The Aerospace Category — Complete at Six

With these two additions, the aerospace category reached six simulations with zero "coming soon" placeholders:

Reflections on 100

The first simulation — a fluid SPH experiment — was built in a weekend in January 2024 just to see if Three.js could handle it in the browser. That was Devlog #1. Two years and two months later, there are a hundred of them, covering everything from quantum computing to cardiac action potentials to galaxy formation to traffic jams.

The biggest surprise has been how many of these work beautifully in pure Canvas 2D. When I started I assumed most serious simulations would require WebGL. It turns out requestAnimationFrame + a well-optimised particle loop + ImageData for per-pixel rendering covers an enormous amount of ground. Three.js is reserved for genuine 3D — everything else runs comfortably in 2D canvas at 60 FPS.
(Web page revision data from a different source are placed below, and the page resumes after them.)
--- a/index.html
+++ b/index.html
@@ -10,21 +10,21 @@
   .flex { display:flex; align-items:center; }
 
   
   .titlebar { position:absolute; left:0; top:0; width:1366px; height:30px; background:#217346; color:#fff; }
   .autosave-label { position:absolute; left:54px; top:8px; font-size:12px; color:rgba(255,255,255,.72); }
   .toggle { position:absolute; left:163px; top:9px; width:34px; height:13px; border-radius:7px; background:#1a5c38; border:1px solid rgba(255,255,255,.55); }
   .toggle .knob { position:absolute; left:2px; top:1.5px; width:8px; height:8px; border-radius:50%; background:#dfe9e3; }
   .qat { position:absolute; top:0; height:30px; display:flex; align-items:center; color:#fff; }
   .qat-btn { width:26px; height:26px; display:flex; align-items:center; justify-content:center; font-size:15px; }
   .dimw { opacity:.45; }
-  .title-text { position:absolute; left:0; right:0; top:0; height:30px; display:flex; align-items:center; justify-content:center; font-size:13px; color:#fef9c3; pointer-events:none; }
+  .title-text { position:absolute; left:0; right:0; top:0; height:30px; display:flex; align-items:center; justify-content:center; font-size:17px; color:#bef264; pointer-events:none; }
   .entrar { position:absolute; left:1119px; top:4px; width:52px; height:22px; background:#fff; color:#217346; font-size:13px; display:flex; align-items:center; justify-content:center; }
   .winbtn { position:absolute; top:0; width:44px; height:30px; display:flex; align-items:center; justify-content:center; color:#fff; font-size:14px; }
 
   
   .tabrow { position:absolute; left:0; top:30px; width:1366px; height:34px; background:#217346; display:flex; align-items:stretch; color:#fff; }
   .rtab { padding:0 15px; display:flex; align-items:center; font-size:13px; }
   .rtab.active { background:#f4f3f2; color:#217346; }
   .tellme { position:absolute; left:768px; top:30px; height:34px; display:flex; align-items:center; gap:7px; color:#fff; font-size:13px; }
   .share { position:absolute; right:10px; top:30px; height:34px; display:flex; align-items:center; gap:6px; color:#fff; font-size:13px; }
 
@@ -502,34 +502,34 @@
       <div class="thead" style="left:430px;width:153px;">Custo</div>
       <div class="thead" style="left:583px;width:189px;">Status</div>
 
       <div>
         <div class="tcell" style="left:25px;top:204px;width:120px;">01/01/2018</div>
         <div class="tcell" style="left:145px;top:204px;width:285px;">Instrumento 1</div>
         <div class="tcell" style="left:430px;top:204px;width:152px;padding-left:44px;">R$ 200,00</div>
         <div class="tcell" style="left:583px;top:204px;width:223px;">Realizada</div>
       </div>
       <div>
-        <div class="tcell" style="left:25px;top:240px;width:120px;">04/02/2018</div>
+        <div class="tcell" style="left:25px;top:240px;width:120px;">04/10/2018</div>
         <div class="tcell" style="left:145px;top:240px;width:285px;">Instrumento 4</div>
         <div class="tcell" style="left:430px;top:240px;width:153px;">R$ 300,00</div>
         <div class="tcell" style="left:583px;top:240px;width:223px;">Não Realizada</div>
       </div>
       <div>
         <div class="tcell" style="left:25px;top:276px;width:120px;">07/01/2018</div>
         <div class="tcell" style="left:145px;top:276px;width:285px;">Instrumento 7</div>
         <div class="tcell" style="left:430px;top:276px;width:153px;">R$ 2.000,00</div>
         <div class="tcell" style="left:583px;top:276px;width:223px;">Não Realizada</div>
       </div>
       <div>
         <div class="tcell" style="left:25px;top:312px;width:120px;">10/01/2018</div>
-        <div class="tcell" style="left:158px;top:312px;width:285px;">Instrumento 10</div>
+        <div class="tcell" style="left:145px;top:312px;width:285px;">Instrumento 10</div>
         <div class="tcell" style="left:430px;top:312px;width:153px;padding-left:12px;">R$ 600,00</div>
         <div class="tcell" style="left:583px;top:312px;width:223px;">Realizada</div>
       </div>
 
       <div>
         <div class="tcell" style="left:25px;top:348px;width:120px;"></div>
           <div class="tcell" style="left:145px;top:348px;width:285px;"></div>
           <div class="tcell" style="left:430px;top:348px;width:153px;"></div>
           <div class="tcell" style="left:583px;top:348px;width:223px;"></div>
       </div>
Milestone stats (simulation #100): 6 aerospace simulations · all EN + UK · full SEO + sitemap · zero "coming soon" placeholders in the category.

What Came Next

Building past 100 felt natural rather than anti-climactic. Immediately after the milestone two more simulations landed — Earth Energy Balance (a zero-dimensional climate model) and the Carbon Cycle (a four-box ocean-atmosphere model). The library had momentum, and there was no reason to slow down.

The sessions after 100 brought complete new categories: Molecular Biology, Perception, Machine Learning, Decision Trees, Robotics, Nuclear Physics, Sports Science, Cryptography, Quantum Computing — each one reaching zero "coming soon" cards before the next began. By the time this post is published the count stands at 212 simulations.